◆ Required action ◆
Could you write out the listing below exactly as it stands, leaving out the pictures?

(Information supplied Opens)

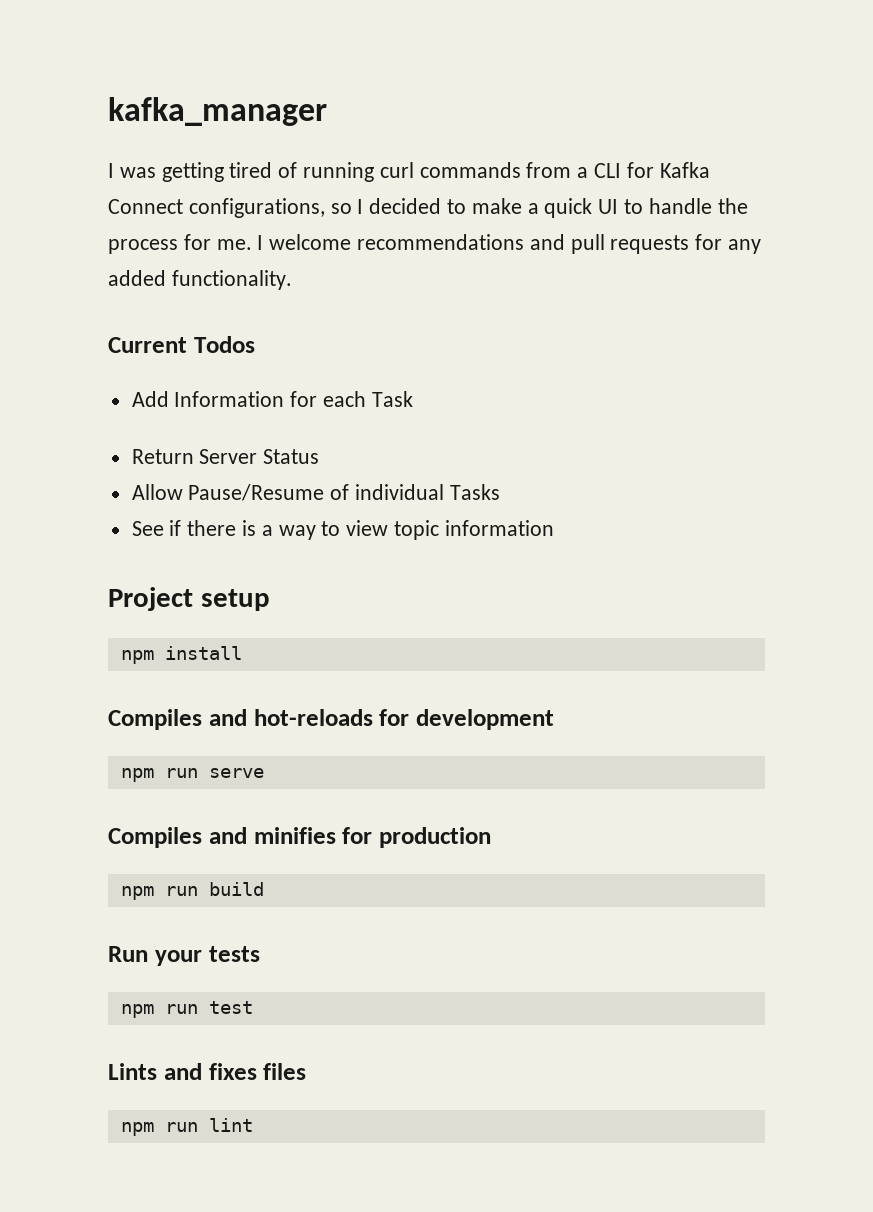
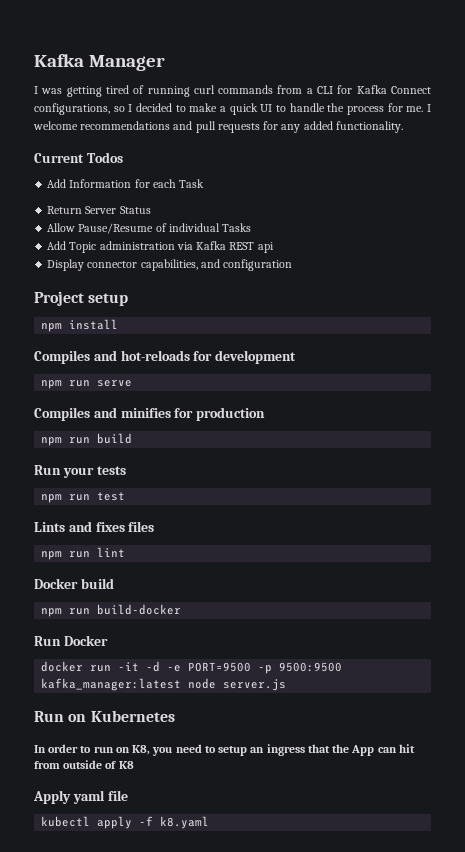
[108,97,327,126] kafka_manager -> [34,54,165,71] Kafka Manager
[131,520,554,540] See if there is a way to view topic information -> [47,241,274,253] [47,259,293,271] Add Topic administration via Kafka REST api // Display connector capabilities, and configuration
(253, 1125) none -> [34,578,114,589] [41,604,182,617] [34,635,108,646] [41,661,343,674] [41,678,287,691] [34,710,175,722] [34,744,415,756] [34,760,134,769] [33,790,128,804] [41,816,210,829] // Docker build // npm run build-docker // Run Docker // docker run -it -d -e PORT=9500 -p 9500:9500 kafka_manager:latest node server.js // Run on Kubernetes // In order to run on K8, you need to setup an ingress that the App can hit from outside of K8 // Apply yaml file // kubectl apply -f k8.yaml

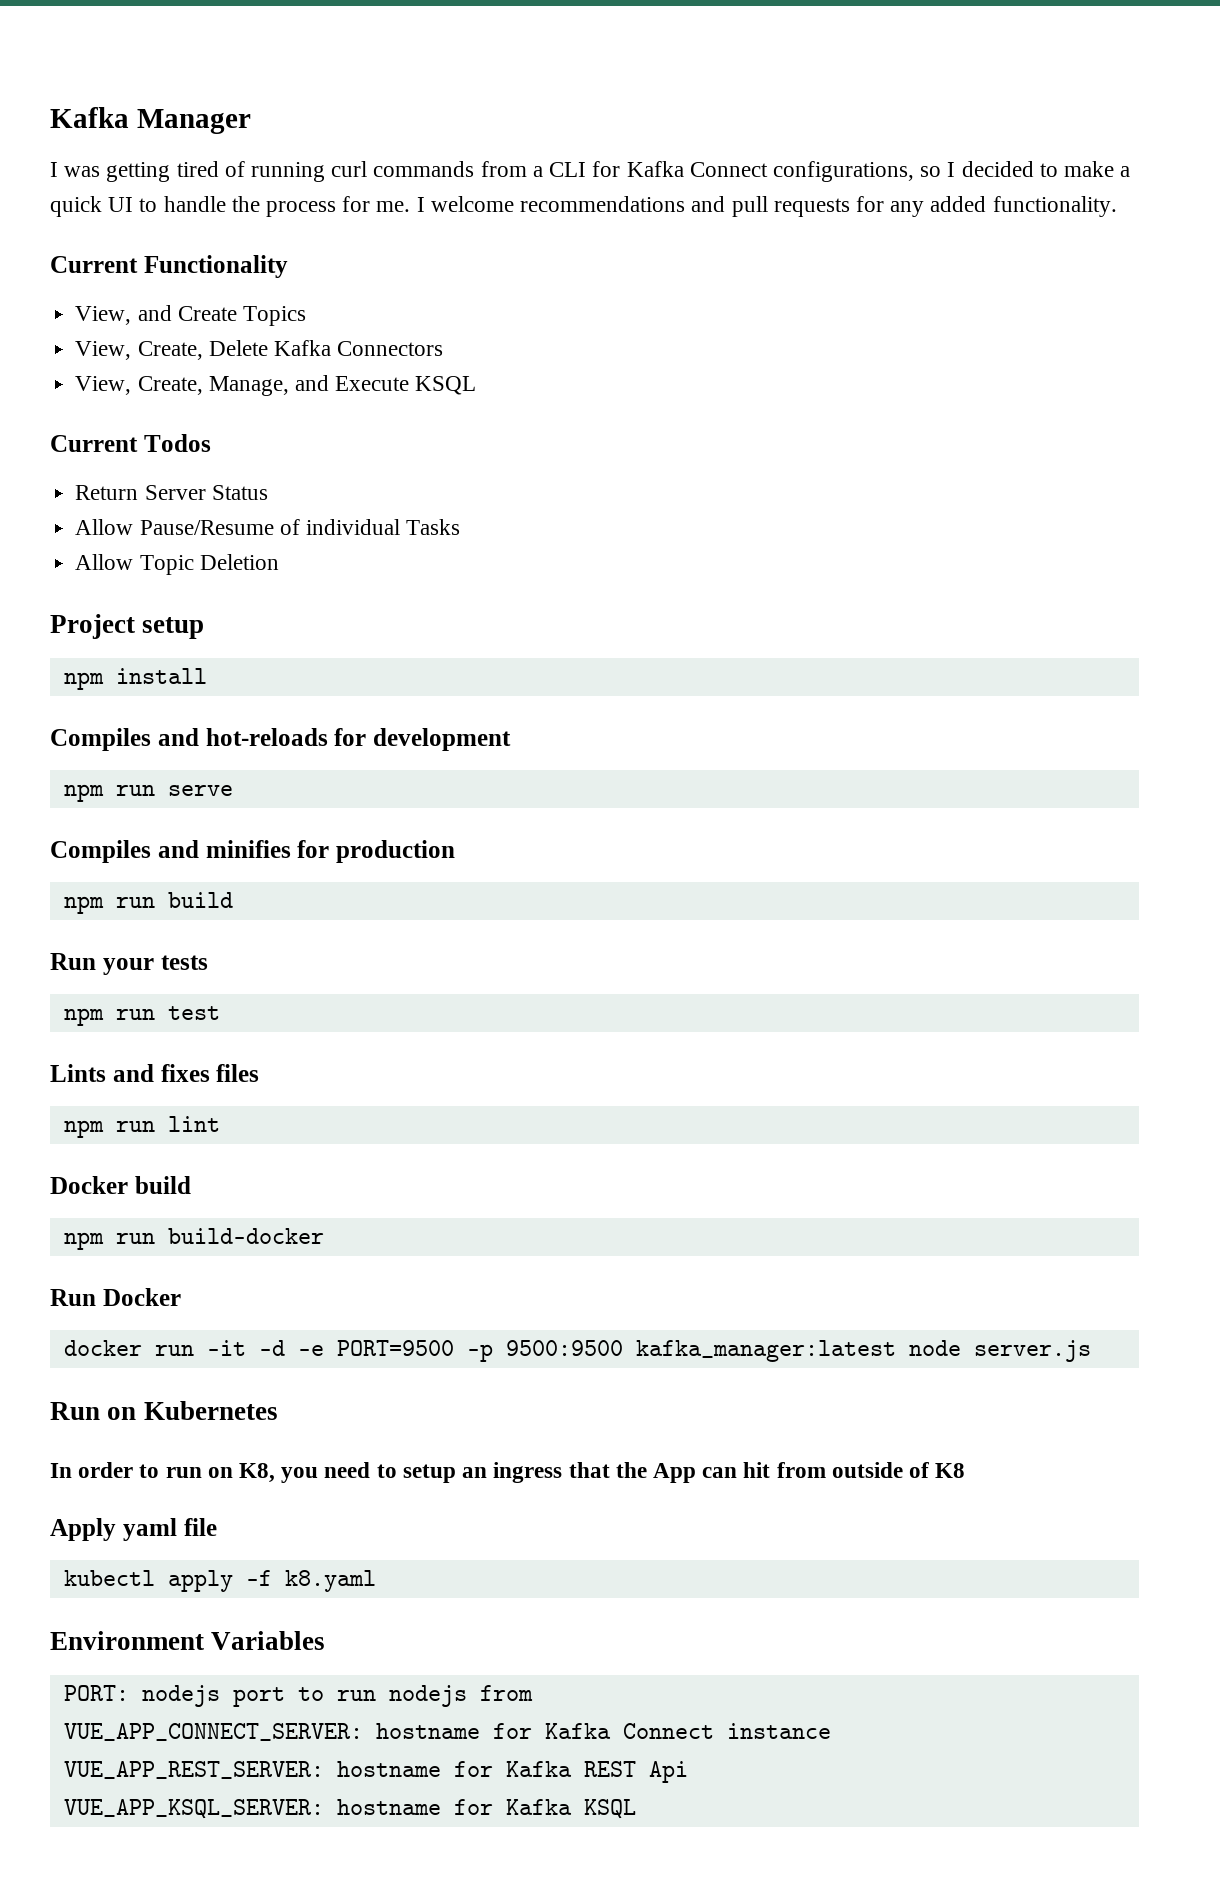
[86,152,123,163] [47,179,205,188] Todos // Add Information for each Task -> [143,255,288,278] [75,305,306,326] [75,340,444,360] [75,375,477,396] [50,434,211,452] Functionality // View, and Create Topics // View, Create, Delete Kafka Connectors // View, Create, Manage, and Execute KSQL // Current Todos
[47,241,274,253] [47,259,293,271] Add Topic administration via Kafka REST api // Display connector capabilities, and configuration -> [75,554,279,575] Allow Topic Deletion
(210, 822) none -> [50,1631,326,1650] [63,1685,533,1707] [63,1723,831,1741] [63,1761,688,1783] [63,1799,636,1819] // Environment Variables // PORT: nodejs port to run nodejs from // VUE_APP_CONNECT_SERVER: hostname for Kafka Connect instance // VUE_APP_REST_SERVER: hostname for Kafka REST Api // VUE_APP_KSQL_SERVER: hostname for Kafka KSQL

(Information supplied Closes)

◆ Completed exercise ◆
[108,97,327,126] kafka_manager -> [34,54,165,71] Kafka Manager
[131,520,554,540] See if there is a way to view topic information -> [47,241,274,253] [47,259,293,271] Add Topic administration via Kafka REST api // Display connector capabilities, and configuration
(253, 1125) none -> [34,578,114,589] [41,604,182,617] [34,635,108,646] [41,661,343,674] [41,678,287,691] [34,710,175,722] [34,744,415,756] [34,760,134,769] [33,790,128,804] [41,816,210,829] // Docker build // npm run build-docker // Run Docker // docker run -it -d -e PORT=9500 -p 9500:9500 kafka_manager:latest node server.js // Run on Kubernetes // In order to run on K8, you need to setup an ingress that the App can hit from outside of K8 // Apply yaml file // kubectl apply -f k8.yaml

[86,152,123,163] [47,179,205,188] Todos // Add Information for each Task -> [143,255,288,278] [75,305,306,326] [75,340,444,360] [75,375,477,396] [50,434,211,452] Functionality // View, and Create Topics // View, Create, Delete Kafka Connectors // View, Create, Manage, and Execute KSQL // Current Todos
[47,241,274,253] [47,259,293,271] Add Topic administration via Kafka REST api // Display connector capabilities, and configuration -> [75,554,279,575] Allow Topic Deletion
(210, 822) none -> [50,1631,326,1650] [63,1685,533,1707] [63,1723,831,1741] [63,1761,688,1783] [63,1799,636,1819] // Environment Variables // PORT: nodejs port to run nodejs from // VUE_APP_CONNECT_SERVER: hostname for Kafka Connect instance // VUE_APP_REST_SERVER: hostname for Kafka REST Api // VUE_APP_KSQL_SERVER: hostname for Kafka KSQL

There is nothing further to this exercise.